Whether it’s riding fast on the race track or having a rider on an adventure bike doing some very light off-road riding, I believe the marketer is tricking the potential customer into buying or at least dreaming of buying that bike. Some of you could, of course, reply that in the end this is what sells products… and be completely right, in a way.

Simply showing the bare facts was never enough to accentuate the desire to buy a product, and that’s where sales experts came in with their various way of bragging on the exceptional qualities of their goods. Or by seeding a sort of fear in the hearts of the potential customers. Or by showing them how unhappy they are in the absence of product X, or making them feel almost ashamed for not owning product Z… there are countless methods to promote goods and services.

Well, when it comes to motorcycles, neither fear or shame can be used. Instead, pride and an overhyped sense of “courage” are the main “weapons.” A manufacturer would not sell too many sport bikes by advertising how hard and dangerous riding at 200 mph on the trace track is. And BMW, since I mentioned the R1200GS, will not be too successful in selling bikes adventure bikes by the tens of thousands in case showing top-skilled riders struggling on merciless muddy and rock trails would be all there was to their commercials.

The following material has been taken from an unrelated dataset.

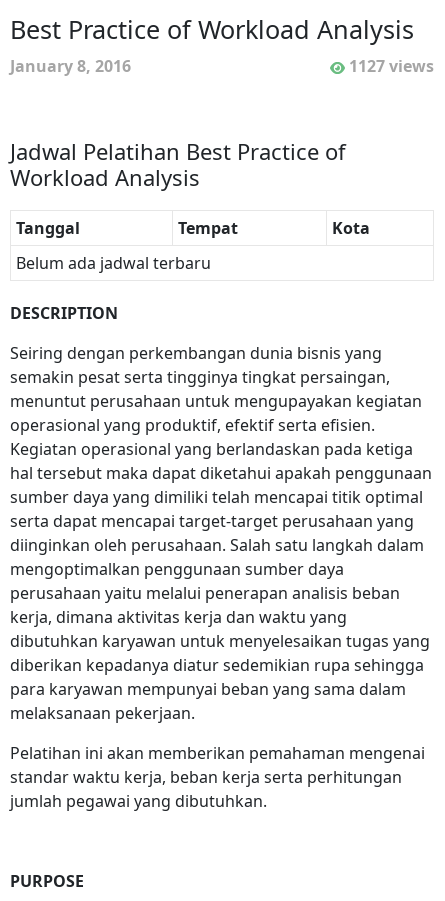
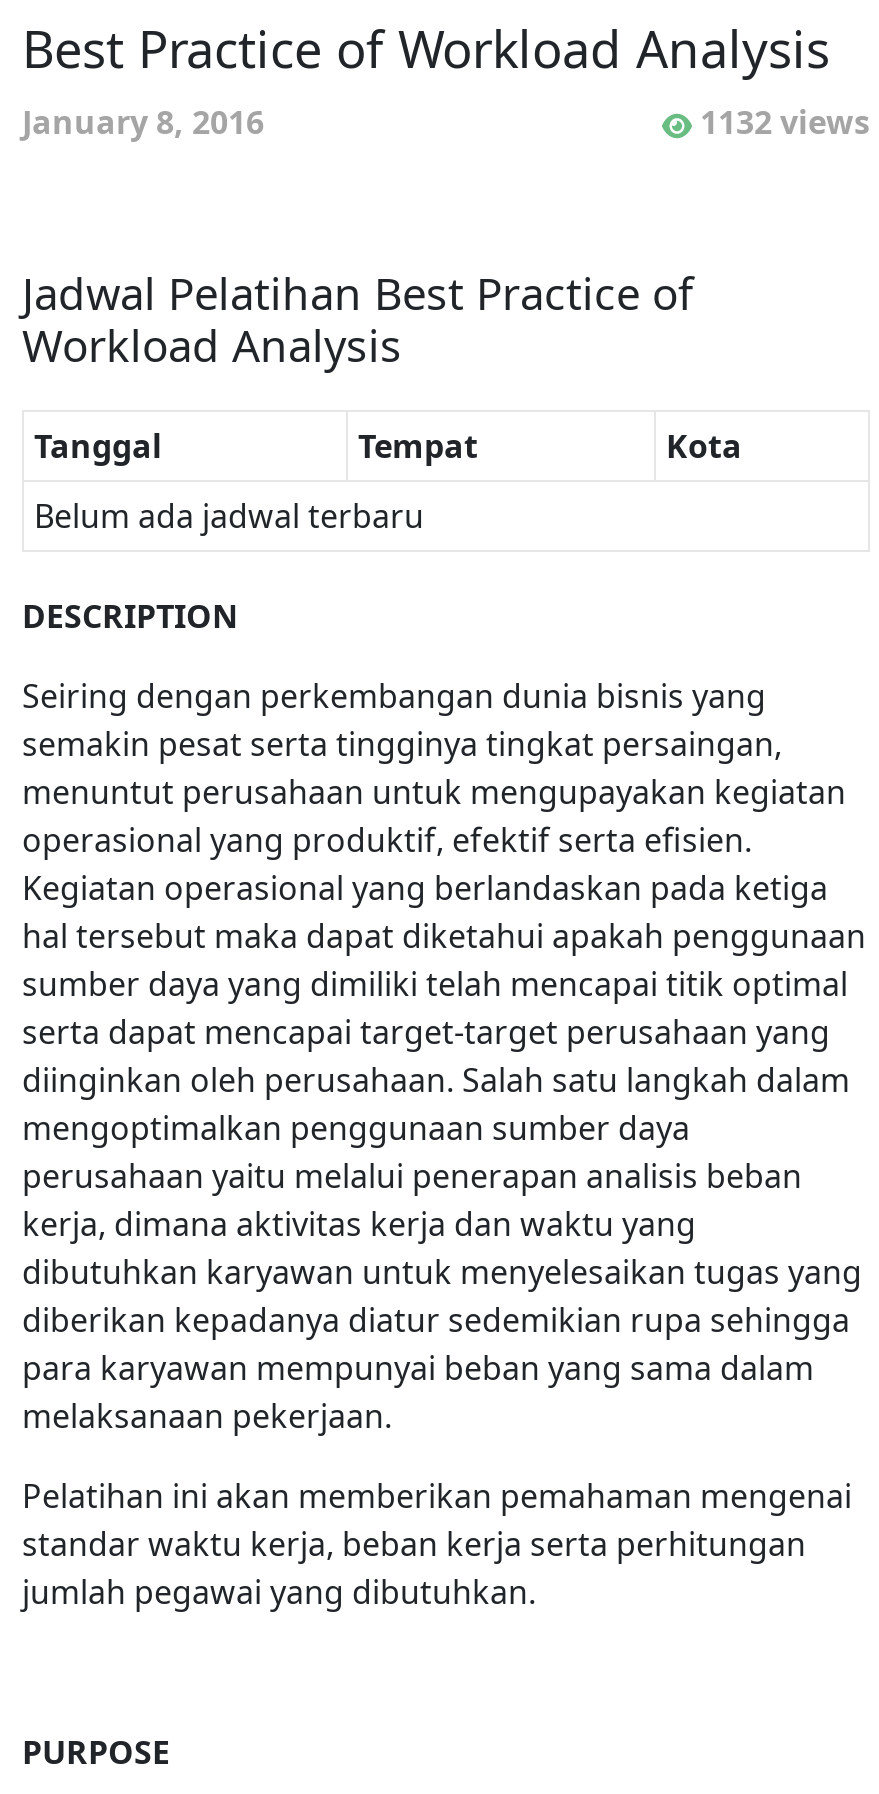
- 1127 views
+ 1132 views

Instead, the smart marketing guys show the easy side of things and introduce what I would call the “true motorcycling” as a much easier and casual thing. In way, the basic purpose of riding a bike for pleasure is altered and perverted. It matters little for the marketer that there is a huge difference between having Nicky Hayden shooting a commercial for the Ducati Hypermotard and only few other riders can do what he does on the bike.
Showing how easy it is for him should be a good incentive for the future customer. In fact, it’s no longer about the riding itself and what a guy must learn until reaching that point: it’s about the fact the buying the bike gets you one step closer to the dream. Marketers know that such a way of putting things has good odds to pluck the right string and there they go.

Likewise, with the R1200GS: why not showing the potential customers how neat life can be aboard the bike? Leaving the everyday asphalt behind and venturing on some back roads, crossing a shallow stream and doing it in style and with all the comfort and reassuring feeling the bike brings with it. For the urban customer, often working very hard and barely having time for the small pleasures in life – among which, some off-the-beaten-track riding is to be counted – imagining himself far from the city noise and the highway clutter, almost floating under the forest canopy may look like heaven. And the bike is the vector. So he should get one.

Again, there’s nothing wrong with that: a maker must find a way to sell its products. The trick is that nobody seems to value showing things closer to what they really are. Riding light trails is in fact the really easy thing, and almost any bike would do. But why create more machines and sell them cheaper to people looking for the basic things, when you can simply work around the problem and find a way to advertise the big, expensive ones as the right beast for that casual job?

Fortunately, not all the industry is following this path, and manufacturers such as Honda or Yamaha are delivering bikes of all displacements and selling them at pretty much anything between “cheap” and
“I’ll never afford it,” simply because they understand that not all the customers are all under the spell of BMW’s or Harley’s unquestionable mojo.

When motorcyclists start riding the way marketers, of whom some have no clue on what bikes are about, want them to, I’d say that “good-old true riding” gave way to marketing. Still, there is hope after all, because every day I meet people still riding in respect for their machines, instead of their price, in fear of the dangers which may befall them and who know riding was never easy. Nor was it a thing for everybody.